# **Handling Imbalanced Dataset**

## Overview
When working with imbalanced datasets, the classes are not equally distributed, which can lead to biased models.

#### Handling Imbalanced Data

**Two main approaches:**

1. **Downsampling**
    - Reduce majority class samples
    - Example: 1000 datapoints with 900 Yes and 100 No
    - Balance ratio: 900:100 = 9:1
    - After downsampling: 100 Yes to 100 No → 1:1 ratio

2. **Upsampling**
    - Increase minority class samples
    - Useful when you cannot afford to lose majority class data

## Example 

### Binary Classification → Class Distribution (Yes/No)
- Total datapoints: 1000
- Yes: 900
- No: 100
- Imbalance Ratio: 9:1

## Workflow

1. Start with imbalanced dataset (1000 datapoints)
2. Apply sampling technique (downsampling or upsampling)
3. Train your model on balanced data
4. Evaluate on test set with original distribution

---

**Note**: The choice between downsampling and upsampling depends on:
- Dataset size
- Computational resources
- Whether losing data is acceptable
- Class importance in your use case

## Creating Synthetic Samples

imbalanced data

In [1]:
import numpy as np
import pandas as pd

np.random.seed(42) # For reproducibility ==> so that random operations yield the same results each time the code is run.

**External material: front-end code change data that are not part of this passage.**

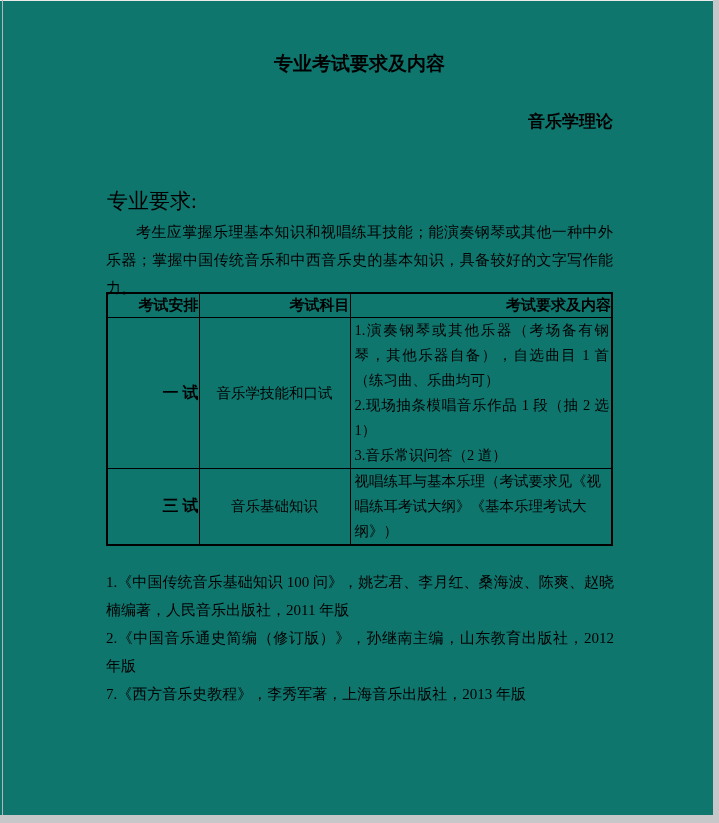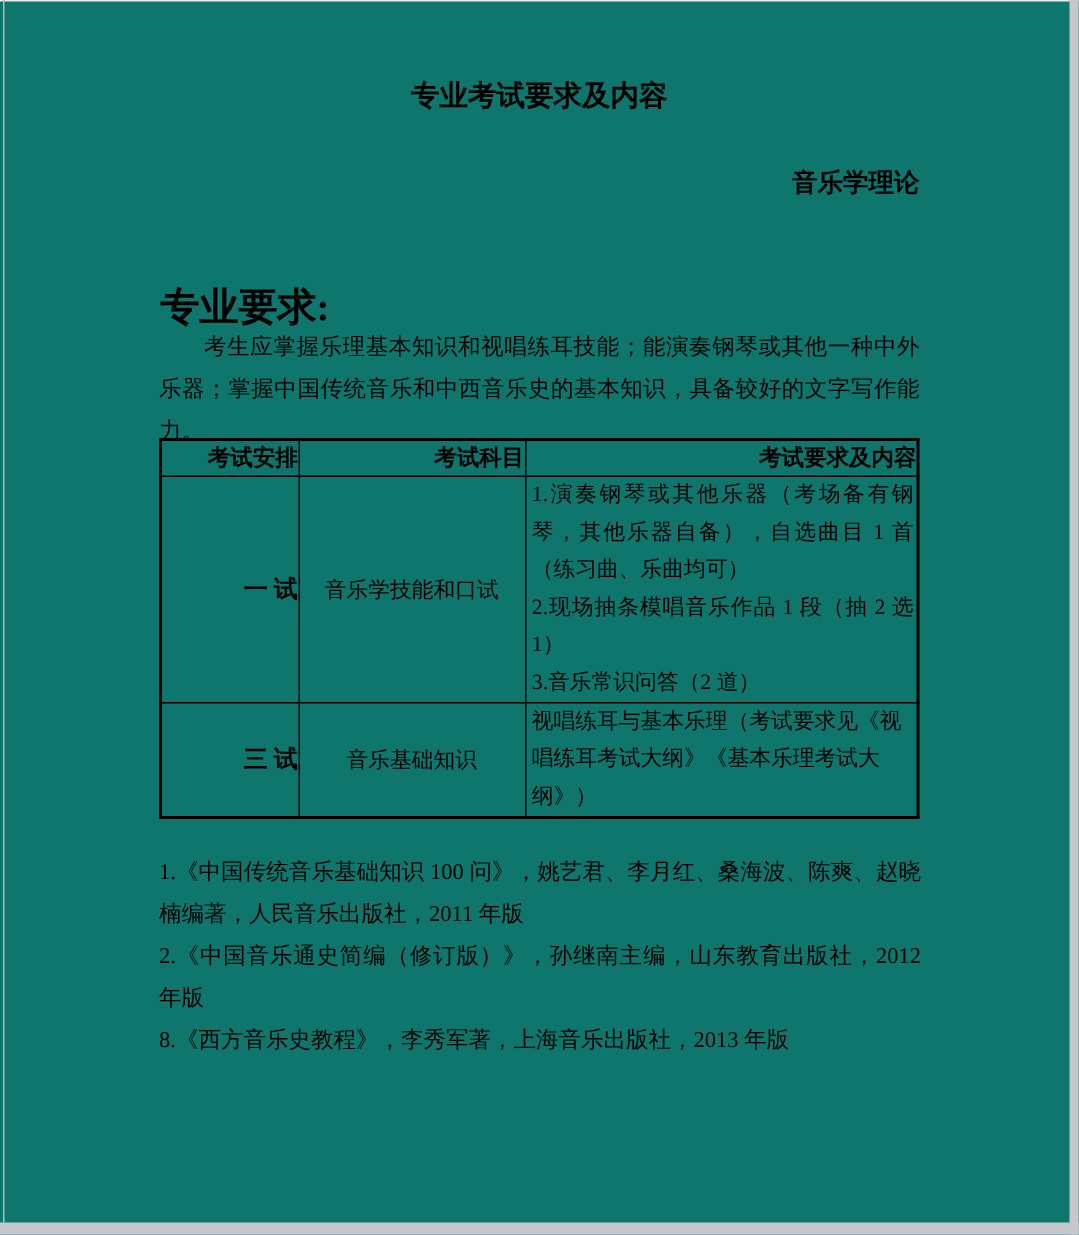--- a/index.html
+++ b/index.html
@@ -24,21 +24,21 @@
   .doc-title {
     position: absolute; left: 106px; width: 507px; top: 51px;
     text-align: center; font-size: 19px; font-weight: bold;
   }
   .doc-subtitle {
     position: absolute; left: 106px; width: 507px; top: 110px;
     text-align: right; font-size: 17px; font-weight: bold;
   }
   .req-heading {
     position: absolute; left: 107px; top: 187px;
-    font-size: 26px; font-weight: bold;
+    font-size: 21px; font-weight: normal;
   }
   .req-body {
     position: absolute; left: 106px; top: 218px; width: 507px;
     font-size: 15px; line-height: 28px;
     text-indent: 2em; text-align: justify;
   }
   table.exam {
     position: absolute; left: 106px; top: 292px;
     width: 505px; table-layout: fixed;
     border-collapse: collapse;
@@ -116,16 +116,16 @@
         <td class="cell-content">
           <div class="content-line">视唱练耳与基本乐理（考试要求见《视唱练耳考试大纲》《基本乐理考试大纲》）</div>
         </td>
       </tr>
     </tbody>
   </table>
 
   <div class="references">
     <div class="ref-item">1.《中国传统音乐基础知识 100 问》，姚艺君、李月红、桑海波、陈爽、赵晓楠编著，人民音乐出版社，2011 年版</div>
     <div class="ref-item">2.《中国音乐通史简编（修订版）》，孙继南主编，山东教育出版社，2012 年版</div>
-    <div class="ref-item">8.《西方音乐史教程》，李秀军著，上海音乐出版社，2013 年版</div>
+    <div class="ref-item">7.《西方音乐史教程》，李秀军著，上海音乐出版社，2013 年版</div>
   </div>
 
 </div>
 
 </body></html>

# Dataframe with two classes: 'A' (majority) and 'B' (minority)
n_samples = 1000
class_A_Ratio = 0.9
n_class_A = int(n_samples * class_A_Ratio)
n_class_B = n_samples - n_class_A

In [2]:
n_class_A , n_class_B

(900, 100)

In [5]:
class_A = pd.DataFrame({
    'feature_1': np.random.normal(loc=0, scale=1, size=n_class_A),
    'feature_2': np.random.normal(loc=0, scale=1, size=n_class_A),
    'target': [0] * n_class_A
})

class_B = pd.DataFrame({
    'feature_1': np.random.normal(loc=2, scale=1, size=n_class_B),
    'feature_2': np.random.normal(loc=2, scale=1, size=n_class_B),
    'target': [1] * n_class_B
})

# Combine both classes to create imbalanced dataset

# method 1
imbalanced_df = pd.concat([class_A, class_B], ignore_index=True)    # ignore_index=True is used to reset the index of the combined DataFrame.
# method 2
# imbalanced_df = pd.concat([class_A, class_B]).reset_index(drop=True)    # reset_index(drop=True) is used to reset the index of the combined DataFrame, dropping the old index.


imbalanced_df.head()

Unnamed: 0,feature_1,feature_2,target
0,-0.863494,-0.391877,0
1,-0.031203,-1.017764,0
2,0.018017,-1.027404,0
3,0.47263,-0.373268,0
4,-1.366858,0.644518,0


In [7]:
imbalanced_df['target'].value_counts()

target
0    900
1    100
Name: count, dtype: int64

## **Upsampling**

In [8]:
df_majority = imbalanced_df[imbalanced_df['target'] == 0]
df_minority = imbalanced_df[imbalanced_df['target'] == 1]

In [9]:
from sklearn.utils import resample      
# resample is a utility function from scikit-learn that allows for easy upsampling or downsampling of datasets.

In [10]:
Upsampled_minority = resample(df_minority, replace=True,    # sample with replacement => allows the same data point to be selected multiple times.
                                n_samples=len(df_majority),    # match number of majority class
                                random_state=42)    # reproducibility

So , we have increased the number of samples in the minority class by randomly duplicating existing samples until both classes have equal representation.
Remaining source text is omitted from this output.